En arrivant à Bethsaide on amène à Jésus un aveugle pour qu'il lui impose les mains. Le fait que Jésus l'amène dehors a une signification spéciale. Est-ce que cela veut dire qu'afin d'entendre la parole de Dieu, et découvrir la foi et la réalité dans le Christ, nous devons sortir de nous-mêmes, des endroits et des moments bruyants qui nous étouffent et nous éblouissent pour recevoir une illumination authentique?

Une fois en dehors de la ville, Jésus «Il lui mit de la salive sur les yeux et lui imposa les mains. Il lui demandait: ‘Est-ce que tu vois quelque chose?’» (Lc 8,23).

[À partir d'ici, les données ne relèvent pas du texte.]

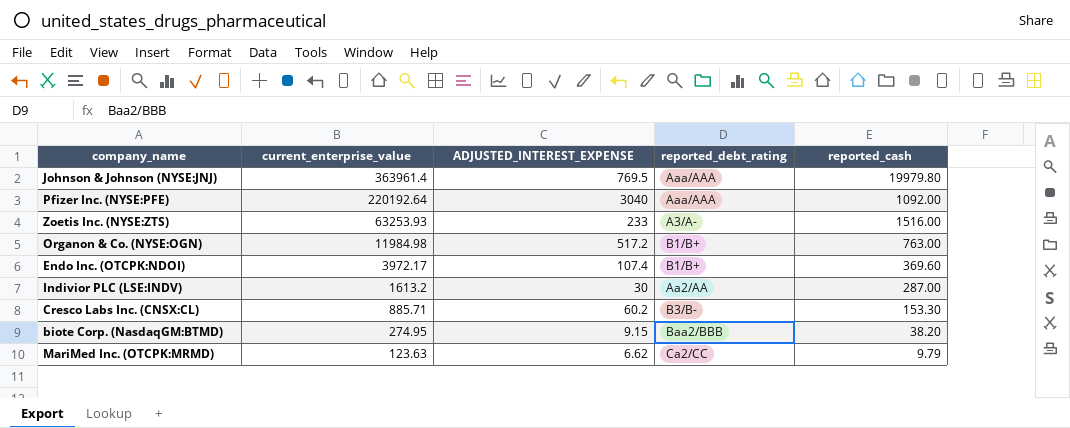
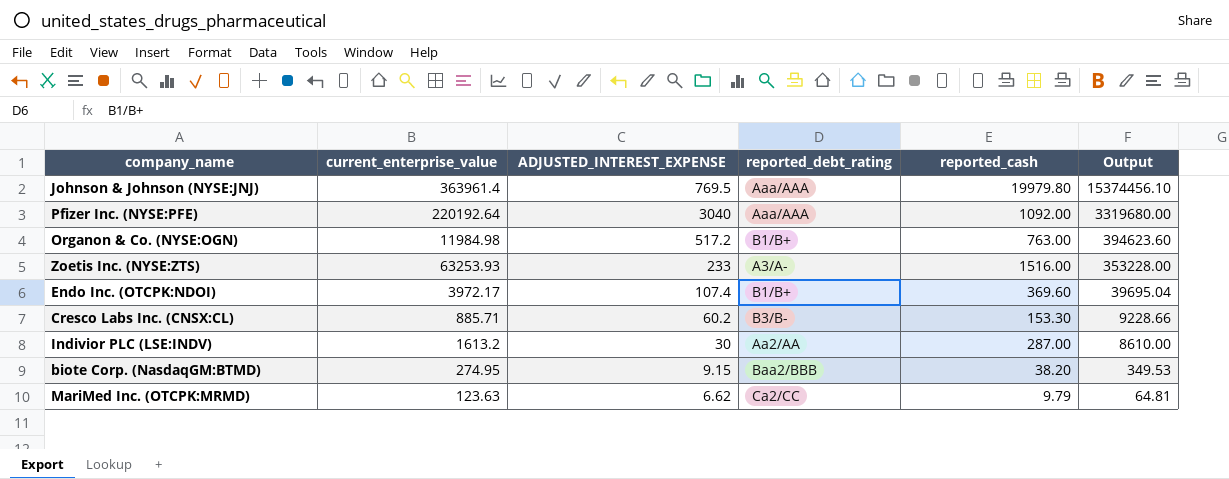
row order: current_enterprise_value descending -> Output descending
column Output | formula: none -> [ADJUSTED_INTEREST_EXPENSE] * [reported_cash]

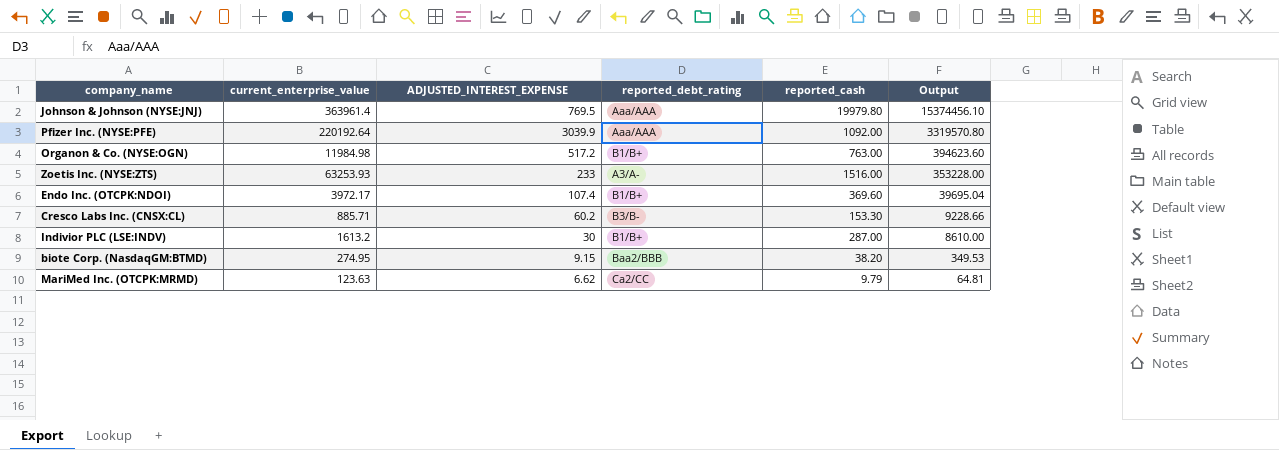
Pfizer Inc. (NYSE:PFE) | ADJUSTED_INTEREST_EXPENSE: 3040 -> 3039.9
Pfizer Inc. (NYSE:PFE) | Output: 3319680.00 -> 3319570.80
Indivior PLC (LSE:INDV) | reported_debt_rating: Aa2/AA -> B1/B+

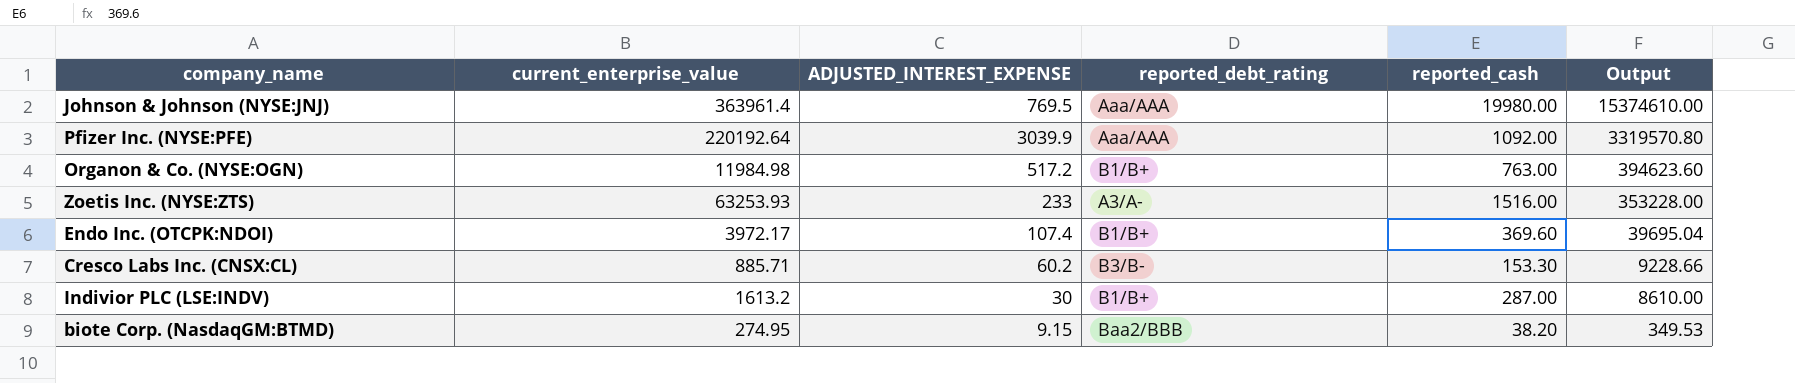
row MariMed Inc. (OTCPK:MRMD): 123.63 | 6.62 | Ca2/CC | 9.79 | 64.81 -> none
Johnson & Johnson (NYSE:JNJ) | reported_cash: 19979.80 -> 19980.00
Johnson & Johnson (NYSE:JNJ) | Output: 15374456.10 -> 15374610.00

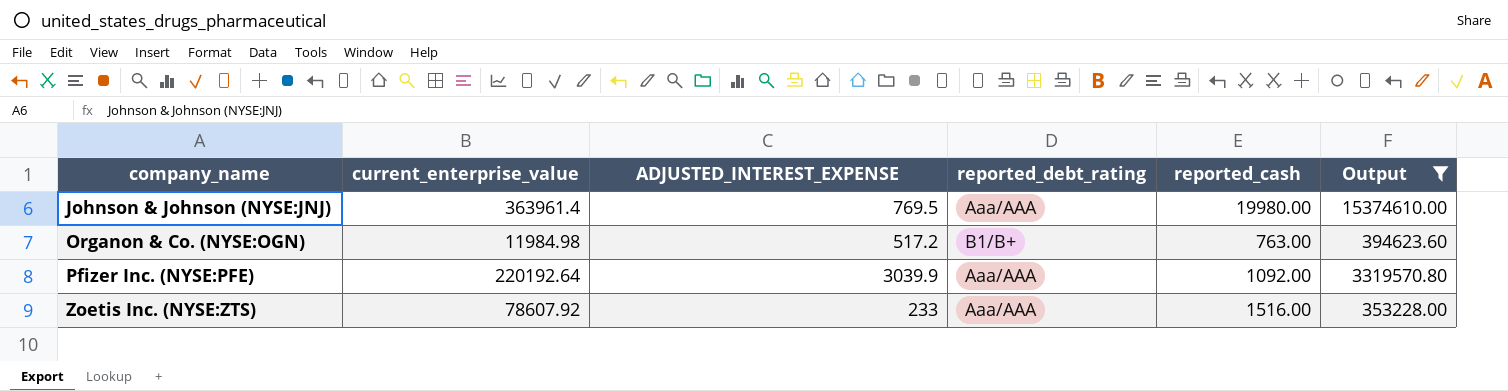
filter: none -> Output >= 353228.00
row order: Output descending -> company_name ascending
Zoetis Inc. (NYSE:ZTS) | current_enterprise_value: 63253.93 -> 78607.92
Zoetis Inc. (NYSE:ZTS) | reported_debt_rating: A3/A- -> Aaa/AAA

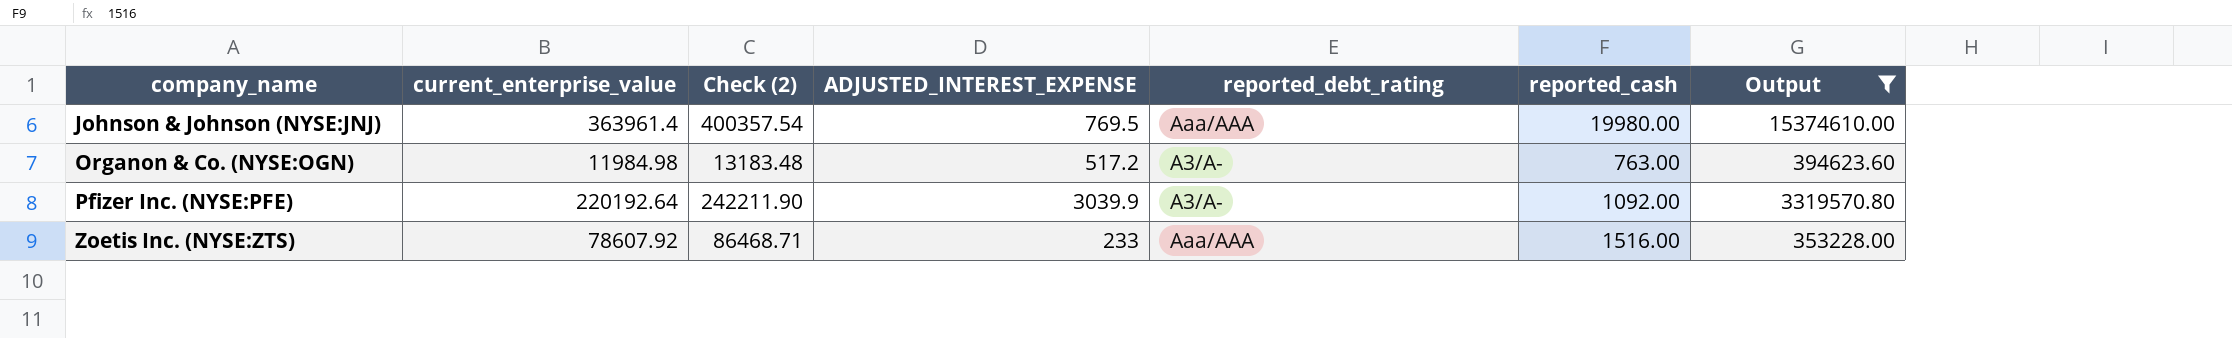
column Check (2) | formula: none -> [current_enterprise_value] * 1.1
Organon & Co. (NYSE:OGN) | reported_debt_rating: B1/B+ -> A3/A-
Pfizer Inc. (NYSE:PFE) | reported_debt_rating: Aaa/AAA -> A3/A-

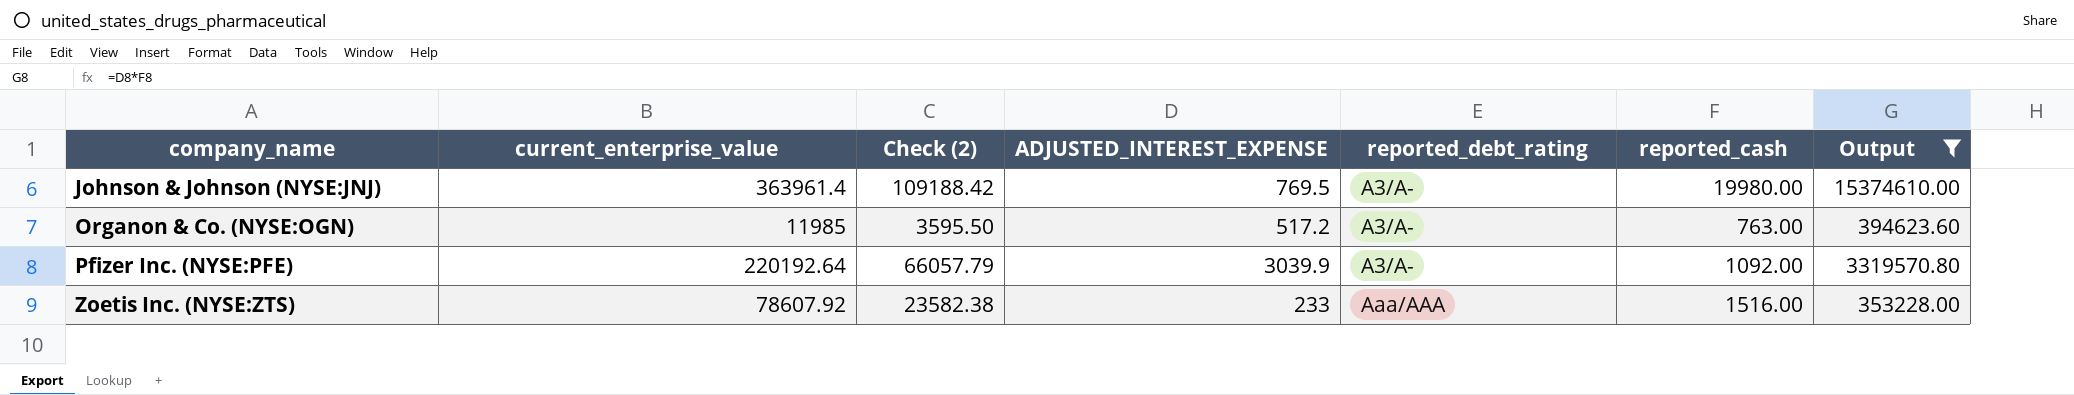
column Check (2) | formula: [current_enterprise_value] * 1.1 -> [current_enterprise_value] * 0.3
Johnson & Johnson (NYSE:JNJ) | reported_debt_rating: Aaa/AAA -> A3/A-
Organon & Co. (NYSE:OGN) | current_enterprise_value: 11984.98 -> 11985

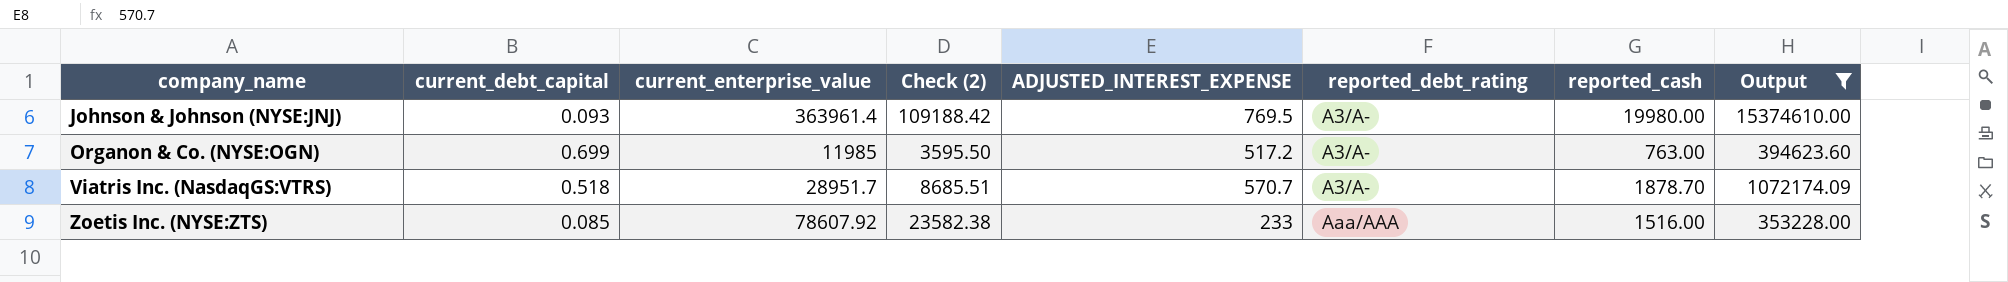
column current_debt_capital | position: none -> 2
row Pfizer Inc. (NYSE:PFE): 220192.64 | 66057.79 | 3039.9 | A3/A- | 1092.00 | 3319570.80 -> none
row Viatris Inc. (NasdaqGS:VTRS): none -> 0.518 | 28951.7 | 8685.51 | 570.7 | A3/A- | 1878.70 | 1072174.09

Ce geste nous rappelle le Baptême: là, Jésus ne nous met plus de la salive mais il trempe tout notre être dans l'eau du salut et tout au long de notre vie il nous interroge sur ce que nous voyons à la lumière de la foi. «Puis Jésus, de nouveau, imposa les mains sur les yeux de l'homme; celui-ci se mit à voir normalement, il se trouva guéri, et il distinguait tout avec netteté» (Lc 8,25); ce deuxième instant rappelle le sacrement de la Confirmation, par lequel nous recevons la plénitude de l'Esprit Saint, pour arriver enfin à la maturité de notre foi et voir clair. Recevoir le Baptême et oublier la Confirmation nous permet, en effet, de voir mais uniquement en partie.